Russland meldet daraufhin, es habe eine (unfallbedingte) Explosion im Munitionsdepot gegeben. Später meldete es, dass die Moskwa abgeschleppt wird.
Es ist möglich, aber eher unwahrscheinlich, dass eine Explosion in einem Depot ein Überwasserkampfschiff manövrierunfähig macht.

Laut Russland wurde die Mannschaft evakuiert. Über Tote oder Verletzte wurde nichts gesagt. Es ist egal, ob durch einen Unfall oder Beschuss: Es ist auszuschließen, dass ein solcher Vorfall ohne Tote und Verletzte stattfindet.
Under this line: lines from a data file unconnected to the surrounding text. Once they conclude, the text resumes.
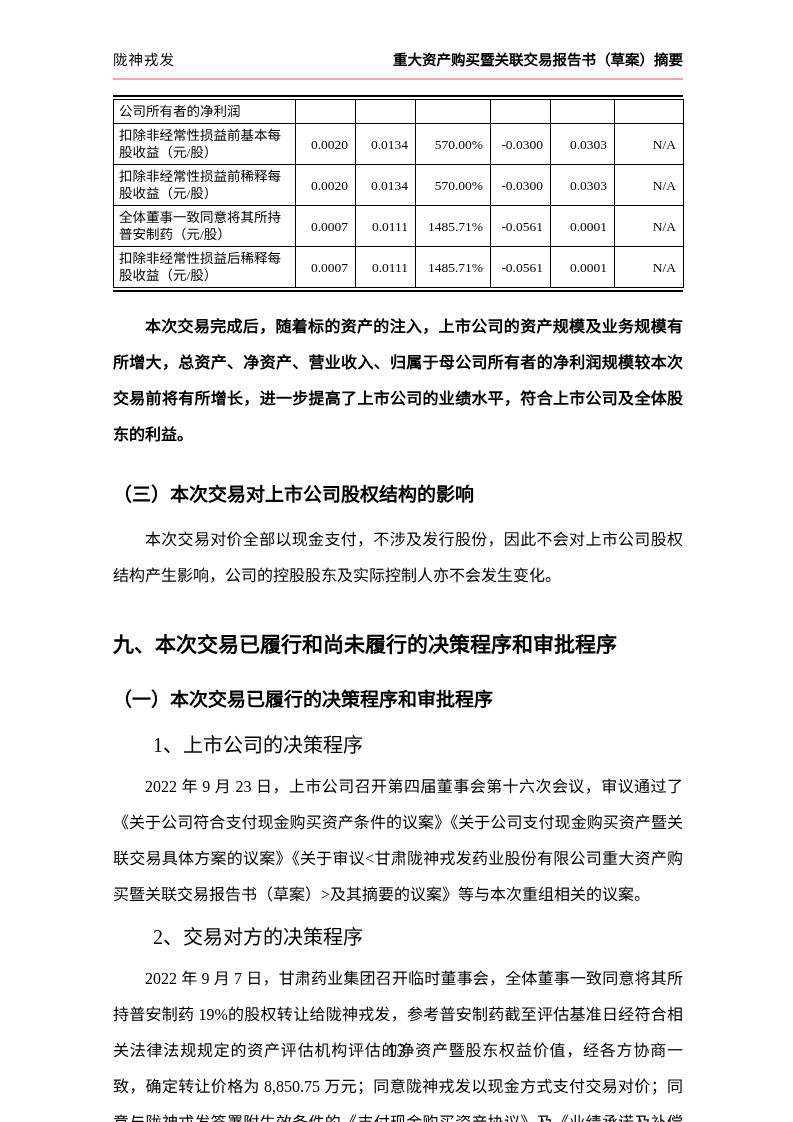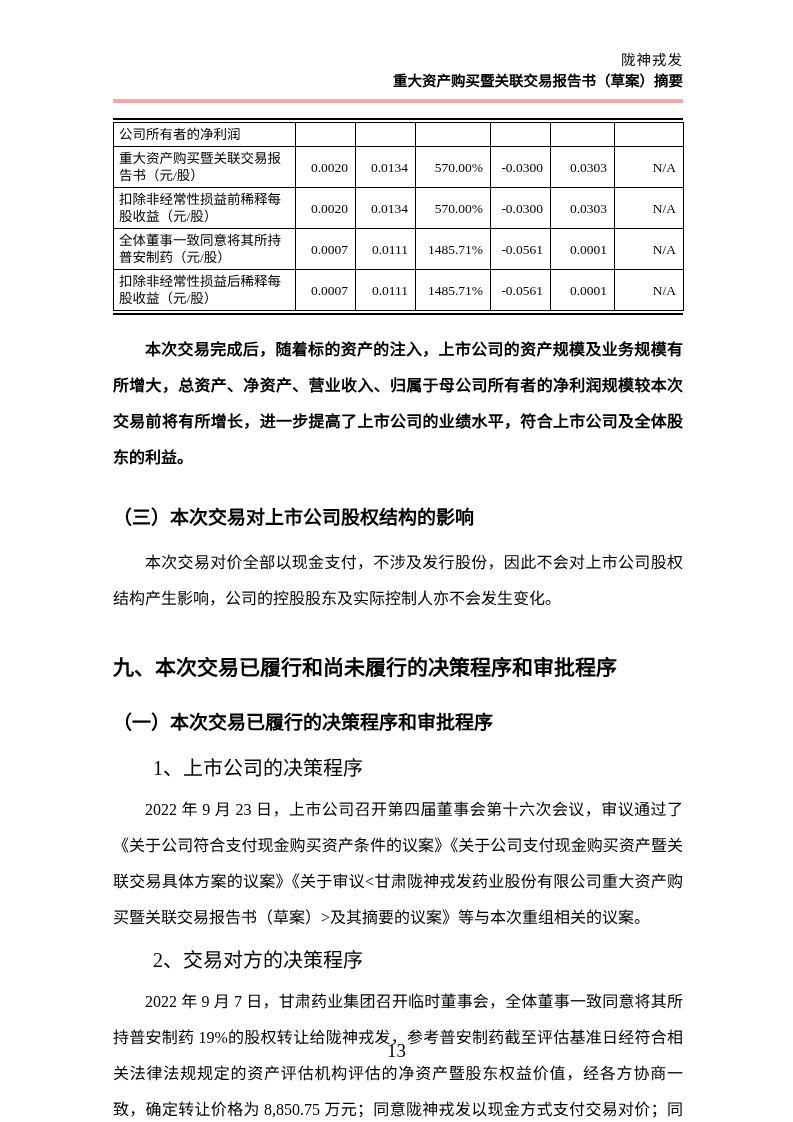--- a/index.html
+++ b/index.html
@@ -27,9 +27,8 @@
     align-items: flex-end;
     padding-top: 48px;
     padding-bottom: 9px;
-    border-bottom: 4px solid #fca5a5;
+    border-bottom: 2px solid #fca5a5;
     font-size: 14.5px;
-    flex-direction: column;
   }
   .page-header .left  { font-weight: 400; letter-spacing: 1px; }
   .page-header .right { font-weight: 600; }

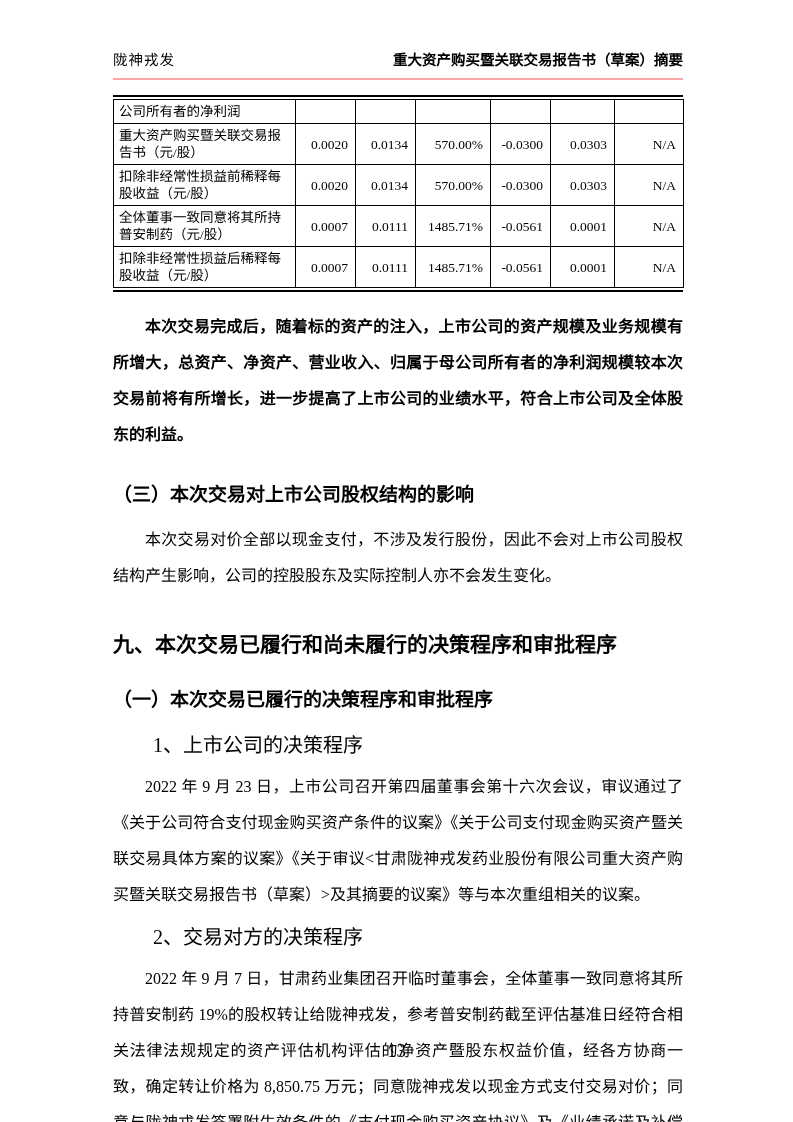--- a/index.html
+++ b/index.html
@@ -128,7 +128,7 @@
             <td class="num"></td>
           </tr>
           <tr class="data-row">
-            <td class="label">重大资产购买暨关联交易报告书（元/股）</td>
+            <td class="label">扣除非经常性损益前基本每股收益（元/股）</td>
             <td class="num">0.0020</td>
             <td class="num">0.0134</td>
             <td class="num">570.00%</td>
Anschließend meldet Russland nun, dass die Moskwa gesunken sei. Das wäre beispielsweise möglich, wenn übermäßig Wasser unkontrolliert eingedrungen wäre.
Die Begründung Russlands, dafür sei stürmisches Wetter verantwortlich gewesen, ist nicht glaubwürdig. Es gab in der Zeit kein schlechtes Wetter, Stürme sind auf dem quasi Binnenmeer eher ungewöhnlich.

Fazit

Die russische Schwarzmeerflotte verliert damit nicht nur ihr größtes Schiff der Flotte, sondern auch ihre Gefechtszentrale.
Zudem ist der Verlust auch ein kaum zu überschätzender Prestigeschaden. Noch dazu, da das Schiff den Namen der russischen Hauptstadt trug. Das mag in unserem Verständnis unwichtig sein. Im russischen Verständnis dürfte das eine Demütigung darstellen.
Die russischen (Propaganda-) Meldungen sind weniger für die Welt gedacht, als innenpolitisch.

Ein weiterer Punkt ist für die Ukraine moralisch sicher nicht zu unterschätzen. Am ersten Tag der Invasion ist Funkverkehr veröffentlicht worden. In dem zu hören ist, wie die 13 stationierten ukrainischen Soldatinnen und Soldaten auf der winzigen Schlangeninsel vor der ukrainischen Küste zur Aufgabe aufgefordert wurden. Die Soldaten gelten als Helden, da sie im Bewusstsein ihres Todes („Das wars dann wohl“) geantwortet haben „Fickt Euch“. Das war die Moskwa, das Schiff, das nun zerstört wurde.